Mais il faut aller au-delà ! C’est la raison pour laquelle j’ai créé une plateforme. Opérationnelle depuis le début de la semaine, elle permet de signaler immédiatement les tentatives d’escroqueries sur internet, que la personne soit directement visée ou qu’elle ait identifié un site sur lequel il lui semble qu’une escroquerie est en train de se mettre en place.
En agissant immédiatement, on peut bloquer une tentative dont la vocation pourrait être plus générale puisque les escroqueries ont souvent lieu en série ou au travers de réseaux.

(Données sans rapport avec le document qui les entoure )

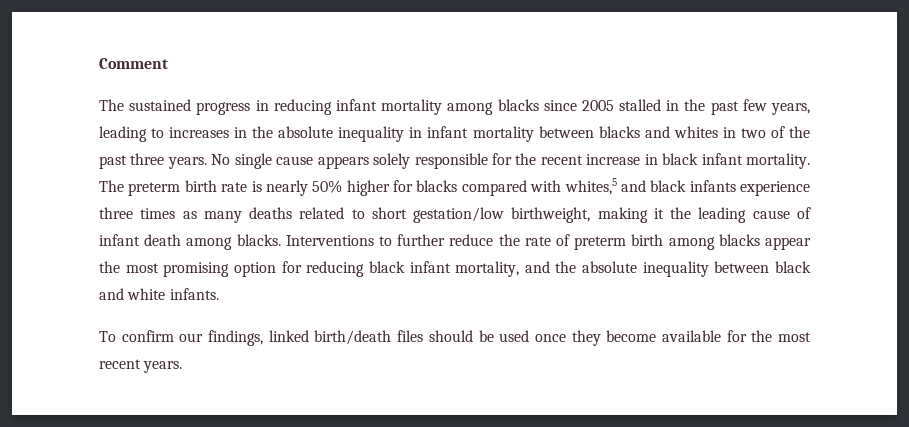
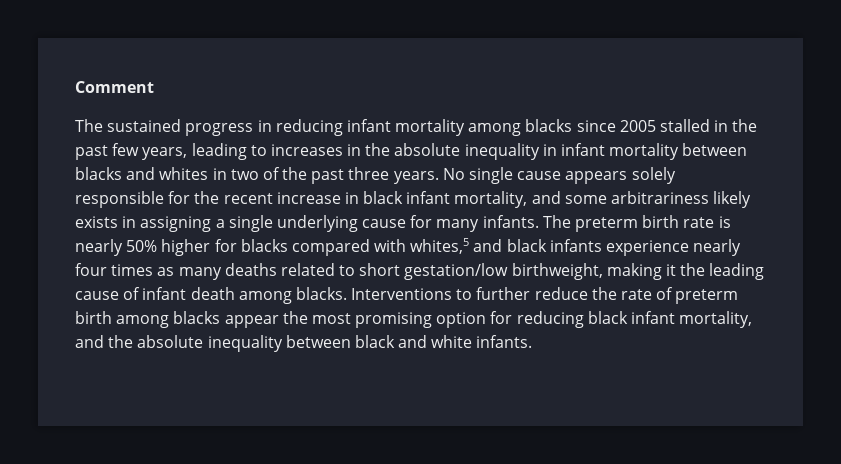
[746,153,810,169] mortality. -> [454,191,752,208] [75,215,539,232] mortality, and some arbitrariness likely exists in assigning a single underlying cause for many infants.
[99,207,133,219] three -> [693,239,742,256] [75,263,107,276] nearly four
[99,330,811,346] [99,359,183,373] // To confirm our findings, linked birth/death files should be used once they become available for the most recent years. -> (533, 341) none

Bien entendu, nous ne devons pas nous contenter d’agir au niveau national, car des sites trouvent leur origine à l’étranger, en Afrique et en Europe de l’Est, par exemple. J’ai donc proposé, voilà deux mois, dans le cadre de la présidence française de l’Union européenne, la création d’une plateforme européenne destinée à signaler les sites illicites. Adossée à Europol, elle voit son financement partiellement assuré par la Commission européenne et nous permet d’étendre le champ de notre opération.
Nous disposons donc de toute une série de dispositifs visant à protéger contre les escroqueries et les abus de confiance nos concitoyens, notamment les plus fragiles parce que les moins informés.
M. le président. Nous en avons fini avec les questions d’actualité au Gouvernement.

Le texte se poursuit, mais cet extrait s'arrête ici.